Une femme enceinte peut-elle pratiquer une séance laser ?
Oui, car la lumière infrarouge reflétée est infime et les vêtements la bloquent.

Existe-t-il un risque de toxicité cumulée ?
Un risque éventuel peut apparaître en cas de dépassement de cinq fois la dose maximale recommandée (qui est de 2 à 10 J/cm2) avec apparition d’une apoptose.

Les animaux au pelage à la fois clair et foncé peuvent-ils être traités ?
La mélanine étant un chromophore sur lequel agit le laser, la couleur du pelage doit être prise en compte. Mais le choix du mode “pelage clair” ne diminue au final la fréquence que de 10 % (avec une augmentation du temps de 10 %). En cas de pelage associant zones claires et sombres, il conviendra alors de choisir plutôt le mode “pelage clair” et de ne pas s’attarder sur les zones foncées en mode statique.

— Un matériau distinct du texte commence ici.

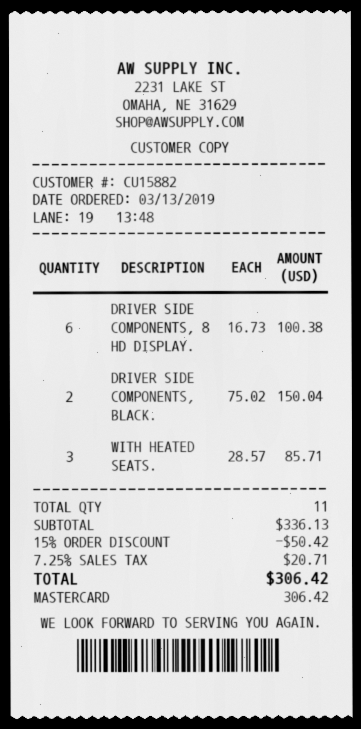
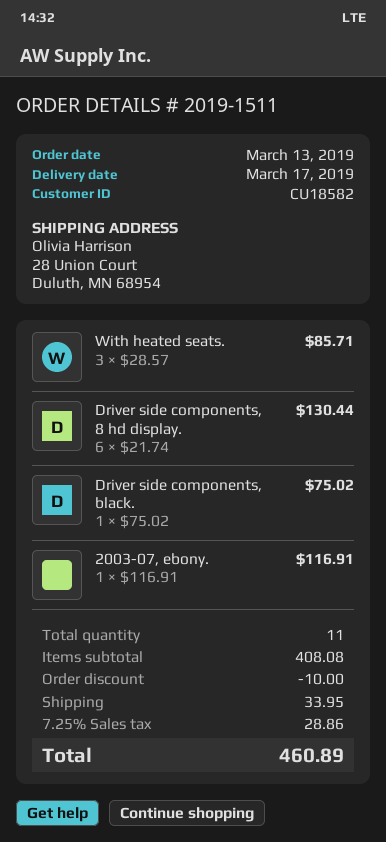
customer number: CU15882 -> CU18582
DRIVER SIDE COMPONENTS, 8 HD DISPLAY.: 6 x 16.73 = 100.38 -> 6 x 21.74 = 130.44
DRIVER SIDE COMPONENTS, BLACK.: 2 x 75.02 = 150.04 -> 1 x 75.02 = 75.02
2003-07, ebony.: none -> 1 x 116.91 = 116.91
subtotal: 336.13 -> 408.08
discount: 50.42 -> 10.00
shipping: none -> 33.95
tax: 7.25% = 20.71 -> 7.25% = 28.86
total: 306.42 -> 460.89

Est-ce une pratique courante en médecine humaine ?
Si le laser est bien connu en dermatologie, il est moins employé dans la rééducation et le traitement de la douleur humaine en France (à l’inverse d’autres pays), contrairement à l’électrostimulation, aux ultrasons ou encore à la cryothérapie. La laserthérapie est cependant de plus en plus utilisée par les kinésithérapeutes pour les troubles musculosquelettiques chez les sportifs.

SE FORMER

Si de nombreux appareils laser sont intuitifs et disposent de programmes préenregistrés, la formation demeure indispensable pour tirer avantage de la technique, que ce soit via les organismes de formation (CAP douleur, DE physiothérapie AlforPro, Vetokinesis, Afvac, Avetao1, formation CCRP2 de l’université du Tennessee, etc.) ou les distributeurs. « Les programmes prédéfinis sont surtout utiles lors de la prise en main de son équipement. Ils sont conçus par pathologie et animal traité. Au fur et à mesure de l’utilisation de son laser, le vétérinaire maîtrise les programmes et peut également les personnaliser selon son expérience ou par patient », précise Mikan. Il est alors possible pour le praticien de proposer les protocoles qui lui semblent le plus adaptés, de réaliser des séances de laser classique, puis, en entretien, des séances ciblées sur les points d’acupuncture, de programmer lui-même son appareil (par exemple, pour du laser-acupuncture), etc. Thierry Poitte, de CAP douleur, insiste sur le fait de ne pas appliquer de protocoles tout établis. Le retour d’expérience est aussi intéressant pour faire évoluer sa pratique (Mikan a mis en place un groupe Facebook réservé aux possesseurs du K-Laser® Vet et les nouveaux lasers peuvent être connectés pour le partage des protocoles).
1Académie vétérinaire d’acupuncture et d’ostéopathie.
2 Certified canine rehabilitation practitioner.